=== What you should do ===
Repeat the listing below in full and exactly, but without its pictures.

=== Record set ===
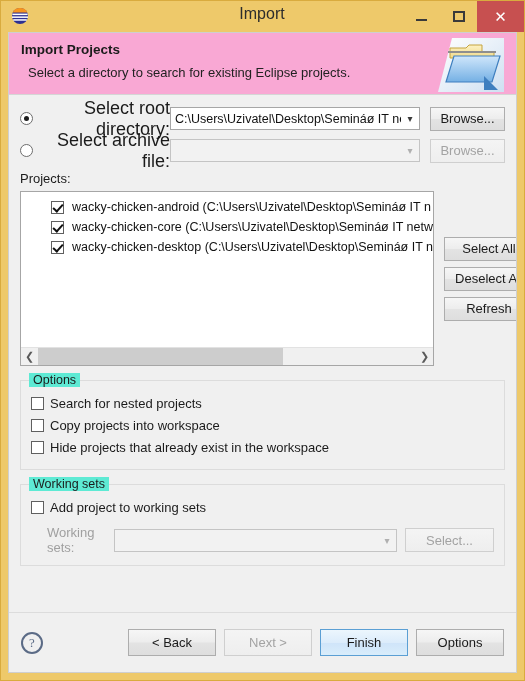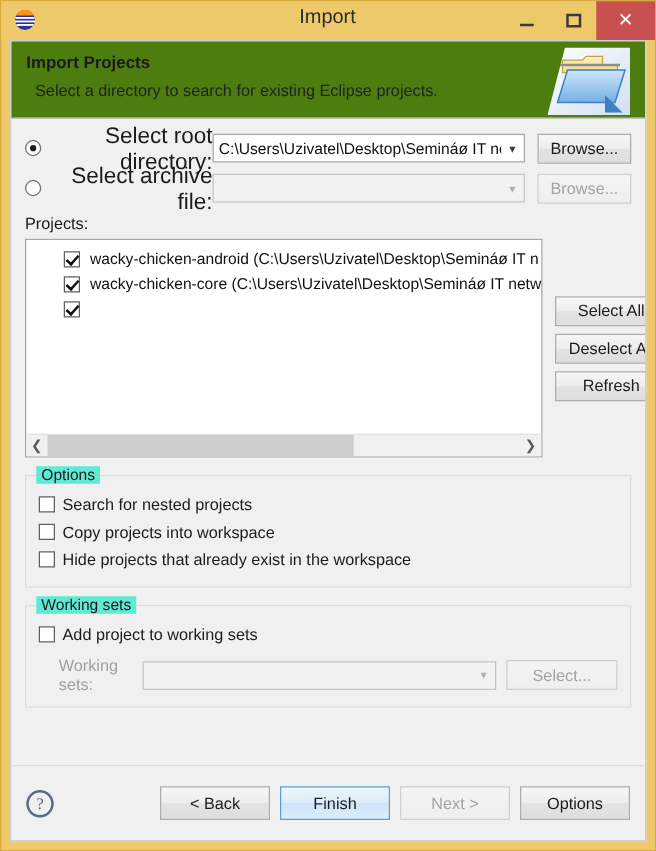--- a/index.html
+++ b/index.html
@@ -78,7 +78,7 @@
   
   .wiz-header {
     flex: 0 0 62px;
-    background: #4d7c0f;
+    background: #f9a8d4;
     border-bottom: 1px solid #d5d5d5;
     position: relative;
     padding: 9px 0 0 12px;

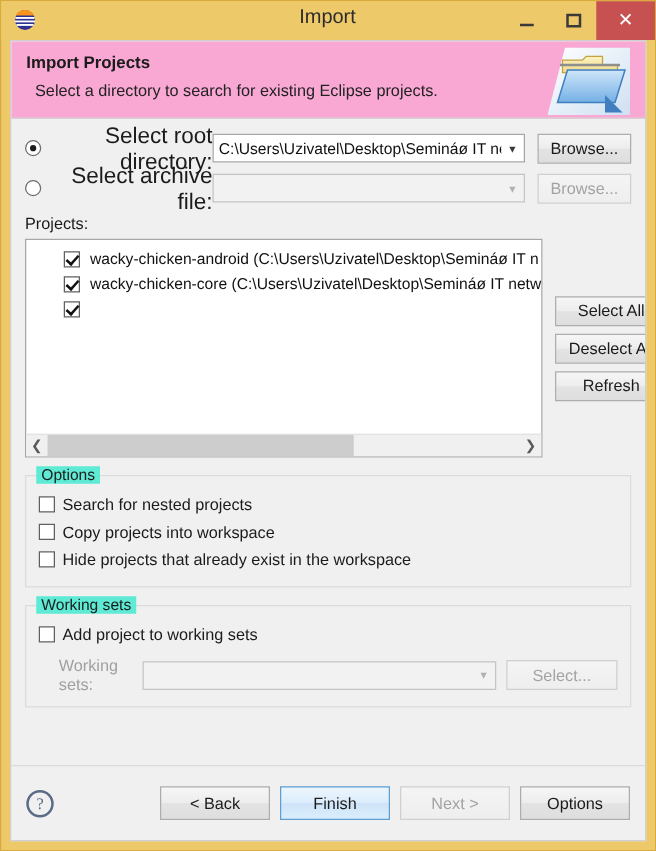--- a/index.html
+++ b/index.html
@@ -427,6 +427,7 @@
             </div>
             <div class="proj-item">
               <span class="chk on"></span>
+              <span class="proj-text">wacky-chicken-desktop (C:\Users\Uzivatel\Desktop\Semináø IT n</span>
             </div>
           </div>
           <div class="hscroll">

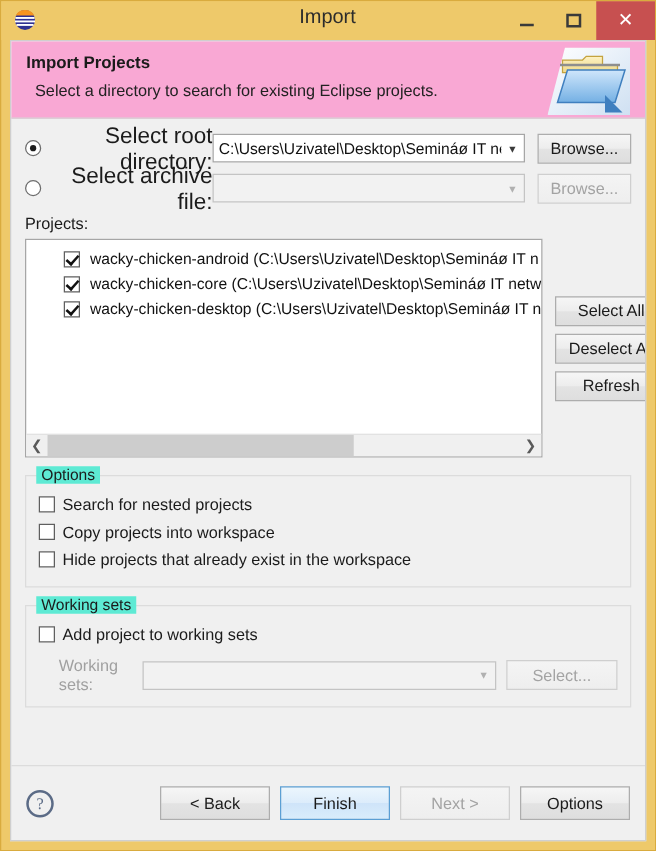--- a/index.html
+++ b/index.html
@@ -483,8 +483,8 @@
       <span class="help-icon">?</span>
       <div class="footer-btns">
         <div class="btn">&lt; Back</div>
+        <div class="btn disabled">Next &gt;</div>
         <div class="btn default">Finish</div>
-        <div class="btn disabled">Next &gt;</div>
         <div class="btn">Options</div>
       </div>
     </div>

=== Solved problem ===
--- a/index.html
+++ b/index.html
@@ -78,7 +78,7 @@
   
   .wiz-header {
     flex: 0 0 62px;
-    background: #4d7c0f;
+    background: #f9a8d4;
     border-bottom: 1px solid #d5d5d5;
     position: relative;
     padding: 9px 0 0 12px;

--- a/index.html
+++ b/index.html
@@ -427,6 +427,7 @@
             </div>
             <div class="proj-item">
               <span class="chk on"></span>
+              <span class="proj-text">wacky-chicken-desktop (C:\Users\Uzivatel\Desktop\Semináø IT n</span>
             </div>
           </div>
           <div class="hscroll">

--- a/index.html
+++ b/index.html
@@ -483,8 +483,8 @@
       <span class="help-icon">?</span>
       <div class="footer-btns">
         <div class="btn">&lt; Back</div>
+        <div class="btn disabled">Next &gt;</div>
         <div class="btn default">Finish</div>
-        <div class="btn disabled">Next &gt;</div>
         <div class="btn">Options</div>
       </div>
     </div>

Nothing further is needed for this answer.